What lines of the data below include the word "items"? Report them by copying each.

______________________________

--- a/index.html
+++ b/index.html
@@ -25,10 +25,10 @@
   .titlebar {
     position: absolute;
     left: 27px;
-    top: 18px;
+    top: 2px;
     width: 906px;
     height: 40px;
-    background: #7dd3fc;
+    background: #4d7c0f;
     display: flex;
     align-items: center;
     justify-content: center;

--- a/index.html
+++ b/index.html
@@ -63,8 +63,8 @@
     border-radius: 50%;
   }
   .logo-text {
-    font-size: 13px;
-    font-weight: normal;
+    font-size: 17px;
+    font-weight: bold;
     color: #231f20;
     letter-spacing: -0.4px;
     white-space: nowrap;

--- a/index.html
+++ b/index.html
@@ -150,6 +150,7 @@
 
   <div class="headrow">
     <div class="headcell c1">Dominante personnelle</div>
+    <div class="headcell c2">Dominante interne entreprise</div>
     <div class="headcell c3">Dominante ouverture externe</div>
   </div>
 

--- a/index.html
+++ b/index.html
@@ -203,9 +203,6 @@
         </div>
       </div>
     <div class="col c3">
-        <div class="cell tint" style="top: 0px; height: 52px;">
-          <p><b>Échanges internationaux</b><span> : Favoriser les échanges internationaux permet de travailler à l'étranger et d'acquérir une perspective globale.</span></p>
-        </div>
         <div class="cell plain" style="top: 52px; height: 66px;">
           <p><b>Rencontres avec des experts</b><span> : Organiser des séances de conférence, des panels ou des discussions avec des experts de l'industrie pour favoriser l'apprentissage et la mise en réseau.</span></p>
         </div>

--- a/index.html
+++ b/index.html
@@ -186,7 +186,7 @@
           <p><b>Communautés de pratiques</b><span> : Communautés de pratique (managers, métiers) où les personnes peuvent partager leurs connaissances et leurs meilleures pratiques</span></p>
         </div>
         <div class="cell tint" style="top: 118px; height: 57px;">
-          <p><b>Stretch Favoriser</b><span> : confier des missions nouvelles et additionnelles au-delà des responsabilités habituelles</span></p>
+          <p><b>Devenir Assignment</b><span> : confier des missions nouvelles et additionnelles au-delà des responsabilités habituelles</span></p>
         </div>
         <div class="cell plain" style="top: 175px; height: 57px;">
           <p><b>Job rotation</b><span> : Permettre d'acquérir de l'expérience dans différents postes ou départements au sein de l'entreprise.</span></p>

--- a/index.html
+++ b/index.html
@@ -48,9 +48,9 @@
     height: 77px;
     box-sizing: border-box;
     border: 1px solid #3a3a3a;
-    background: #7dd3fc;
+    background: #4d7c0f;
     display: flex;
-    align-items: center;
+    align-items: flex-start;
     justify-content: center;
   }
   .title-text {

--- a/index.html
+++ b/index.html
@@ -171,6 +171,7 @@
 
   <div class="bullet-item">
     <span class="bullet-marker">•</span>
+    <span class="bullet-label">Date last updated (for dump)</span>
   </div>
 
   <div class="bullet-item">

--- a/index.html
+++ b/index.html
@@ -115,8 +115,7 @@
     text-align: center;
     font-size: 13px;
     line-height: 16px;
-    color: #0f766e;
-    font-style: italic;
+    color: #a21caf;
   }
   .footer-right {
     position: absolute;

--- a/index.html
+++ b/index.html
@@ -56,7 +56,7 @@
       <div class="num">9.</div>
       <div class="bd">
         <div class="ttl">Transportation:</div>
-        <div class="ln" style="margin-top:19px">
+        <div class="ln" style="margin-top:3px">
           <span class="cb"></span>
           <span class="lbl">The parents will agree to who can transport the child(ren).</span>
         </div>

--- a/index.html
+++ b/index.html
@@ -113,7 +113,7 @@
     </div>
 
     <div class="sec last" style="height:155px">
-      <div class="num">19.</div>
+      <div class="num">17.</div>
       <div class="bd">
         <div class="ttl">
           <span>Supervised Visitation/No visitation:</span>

______________________________

Exercise solution:
     align-items: center;
-    align-items: center;
+    align-items: flex-start;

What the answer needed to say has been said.